On Wed, Apr 22, 2015 at 05:44:26PM -0700, Darrick J. Wong wrote:
> On Wed, Apr 22, 2015 at 08:27:38AM +1000, Dave Chinner wrote:
> > On Mon, Apr 20, 2015 at 09:28:20PM -0700, Darrick J. Wong wrote:
> > > On Mon, Apr 20, 2015 at 08:06:46PM -0500, xfs@pengaru.com wrote:
> > > > Hello list,
> > > > 
> > > > I'm prototyping something like reflinks in xfs and was wondering if
> > > > anyone could give me some pointers on the best way to duplicate the
> > > 
> > > Heh, funny, I'm working on that too...
> > > 
> > > > blocks of the shared inode at the reflink inode, the copy which must
> > > > occur when breaking the link.
> > > 
> > > ...though I'm not sure what "the shared inode at the reflink inode" means.
> > > Are there somehow three inodes involved with reflinking one file to another?
> > > 
> > > > It would be nice to do the transfer via the page cache after allocating
> > > > the space at the desintation inode, but it doesn't seem like I can use
> > > > any of the kernel helpers for copying the data via the address_space
> > > > structs since I don't have a struct file on hand for the copy source.
> > > > I'm doing this in xfs_file_open() so the only struct file I have is the
> > > > file being opened for writing - the destination of the copy.
> > > 
> > > So you're cloning the entire file's contents (i.e. breaking the reflink) as
> > > soon as the file is opened rw?
> > > 
> > > > What I do have on hand is the shared inode and the destination inode
> > > > opened and ready to go, and the struct file for the destination.
> > > 
> > > The design I'm pursuing is different from yours, I think -- two files can use
> > > the regular bmbt to point to the same physical blocks, and there's a per-ag
> > > btree that tracks reference counts for physical extents.  What I'd like to do
> > > for the CoW operation is to clone the page (somehow), change the bmbt mapping
> > > to "delayed allocation", and let the dirty pages flush out like normal.
> > > 
> > > I haven't figured out /how/ to do this, mind you.  The rest of the bookkeeping
> > > parts are already written, though.
> > 
> > My first thought on COW was to try to use the write path get_blocks
> > callback to do all this.  i.e. in __xfs_get_blocks() detect that it
> > is an overwrite of a shared extent, remove the shared extent
> > reference and then convert it to delayed alloc extent. (i.e.
> > xfs_iomap_overwrite_shared()).
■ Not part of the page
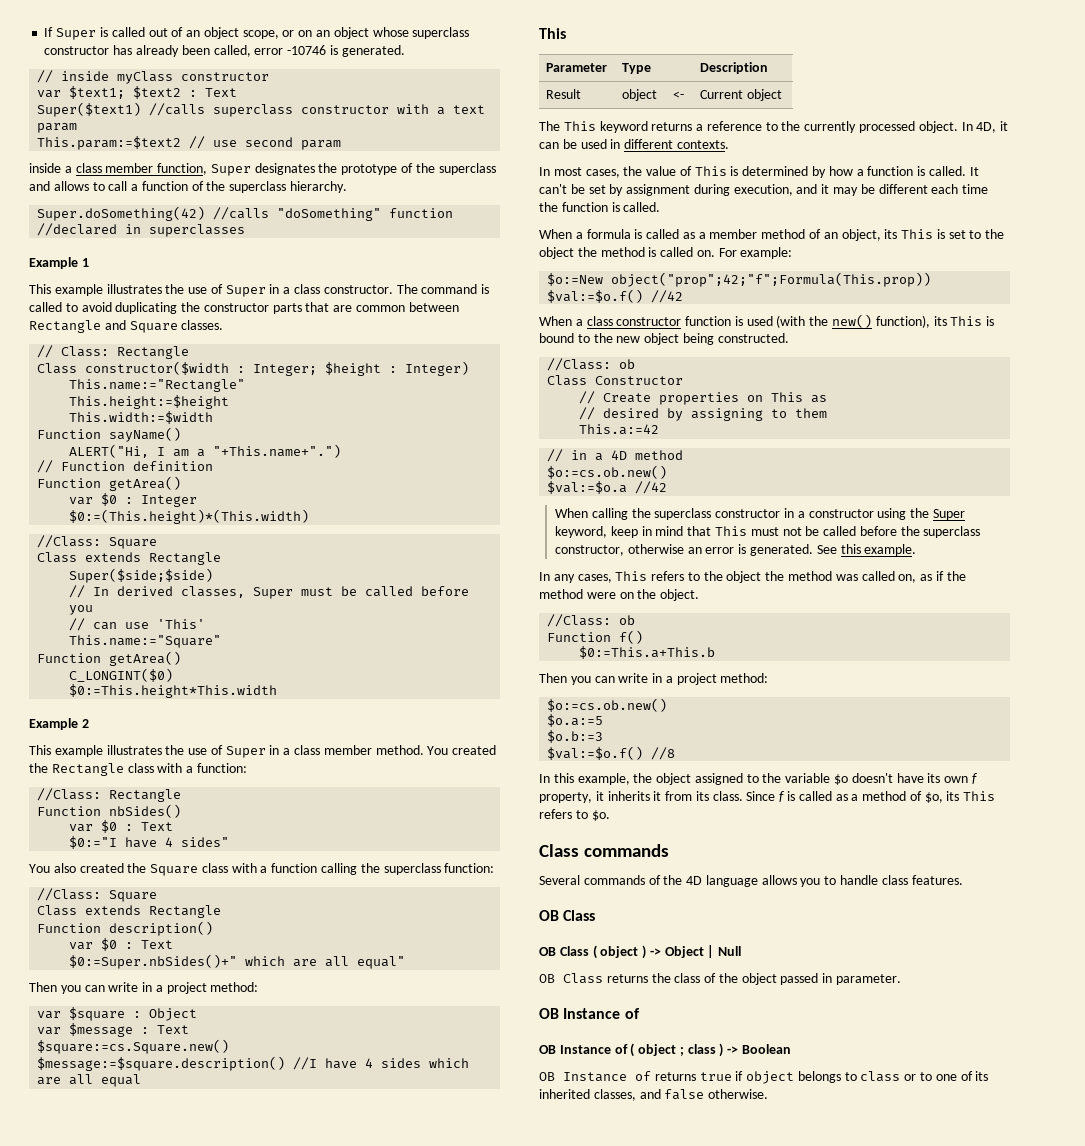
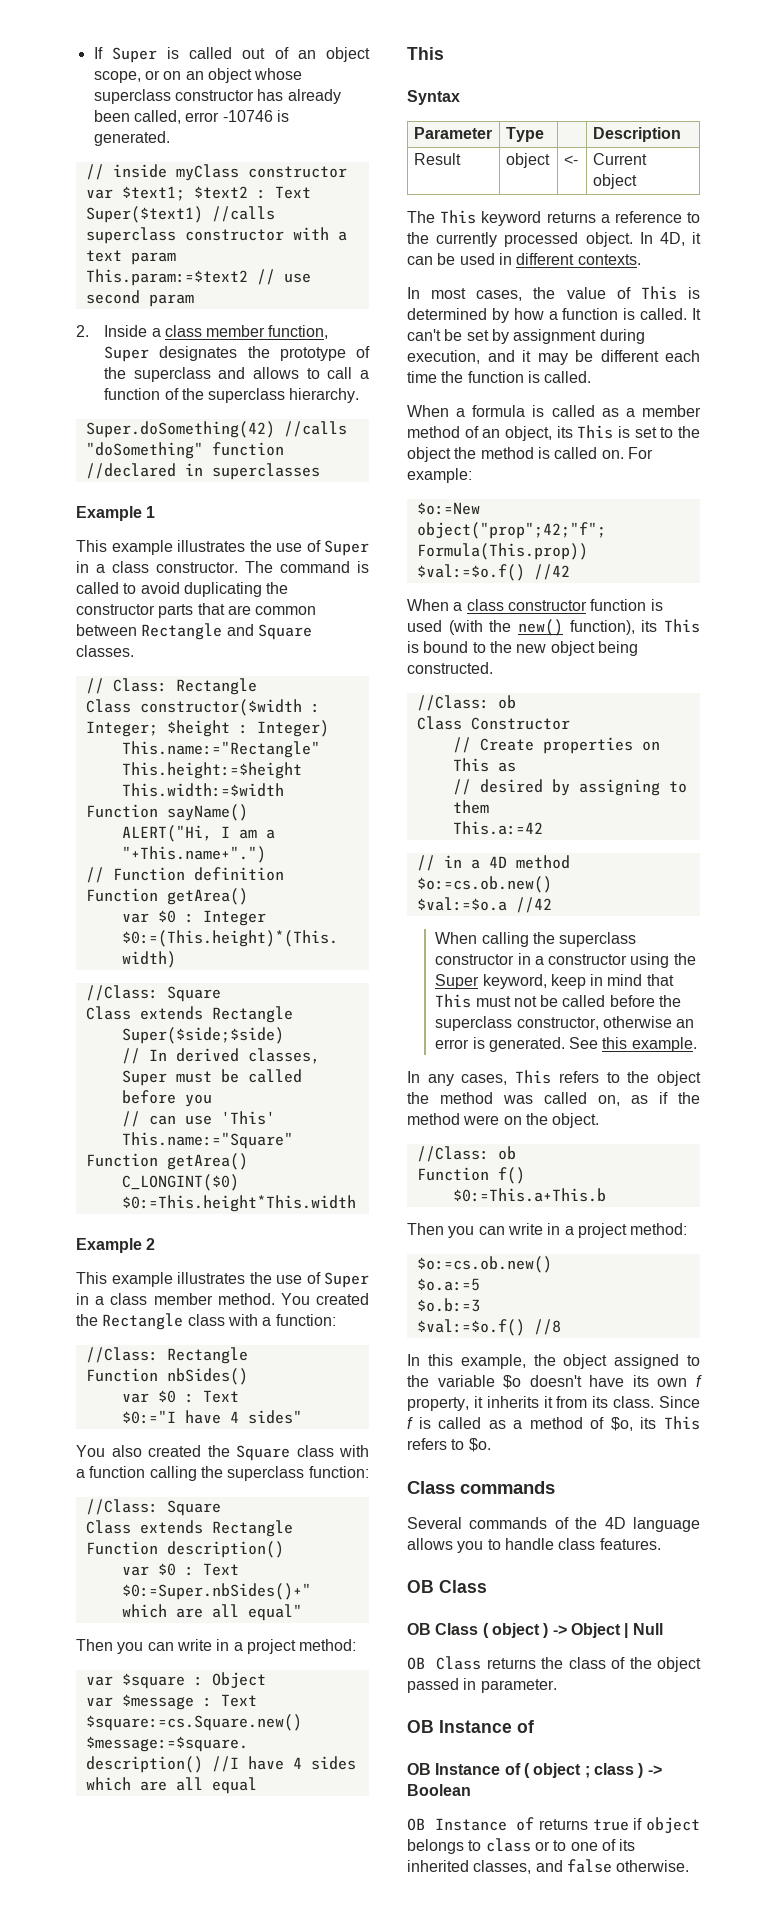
- inside a class member function, Super designates the prototype of the superclass and allows to call a function of the superclass hierarchy.
+ 2. Inside a class member function, Super designates the prototype of the superclass and allows to call a function of the superclass hierarchy.
+ Syntax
Then writeback will allocate new
> > blocks for the data.
> 
> <nod> That was my first thought, too.  I was rather hoping that I could just
> update the incore BMBT to kick off delayed allocation and hope that it flushes
> everything to disk before anything can blow up. (Ha...)  But alas, I hit the
> same conclusion that you'd have to allocate the new block, write it, and only
> then ought you update the BMBT.
> 
> > The question, however, is how to do this in a manner such that
> > crashing between the breaking of the shared reference and data
> > writeback doesn't leave us with a hole instead of data. To deal with
> > that, I think that we're going to have to break shared extents
> > during writeback, not during the write. However, we are going to
> > need a delalloc reservation to do that.
> > 
> > So I suspect we need a new type of extent in the in-core extent tree
> > - a "delalloc overwrite" extent - so that when we map it in writeback
> > we can allocate the new extent, do the write to it, and then on IO
> > completion do the BMBT manipulation to break the shared reference
> > and insert the new extent. That solves the atomicity problem, and it
> > allows us to track COW data on a per-inode basis without having
> > to care about all the other reflink contexts to that same data.
> 
> I think that'll work... in xfs_vm_writepage (more probably xfs_map_blocks) if
> the refcount > 2, allocate a new block, insert a new delalloc-overwrite in-core
> extent with the new block number and set a flag in the ioend to remind
> ourselves to update the bookkeeping later.  During xfs_end_io if that flag is
> set, commit the new in-core extent to disk, decrement the refcounts, and
> free the block if the refcount is 1.

If we are going to track the overwrite in-core, then we are probably
going to need some form of intent/done transaction structure so that
we don't leak the allocated block if we crash before the completion
runs and commits the extent swap. I'd prefer to do that than require
on-disk state to prevent free space leakage in this case.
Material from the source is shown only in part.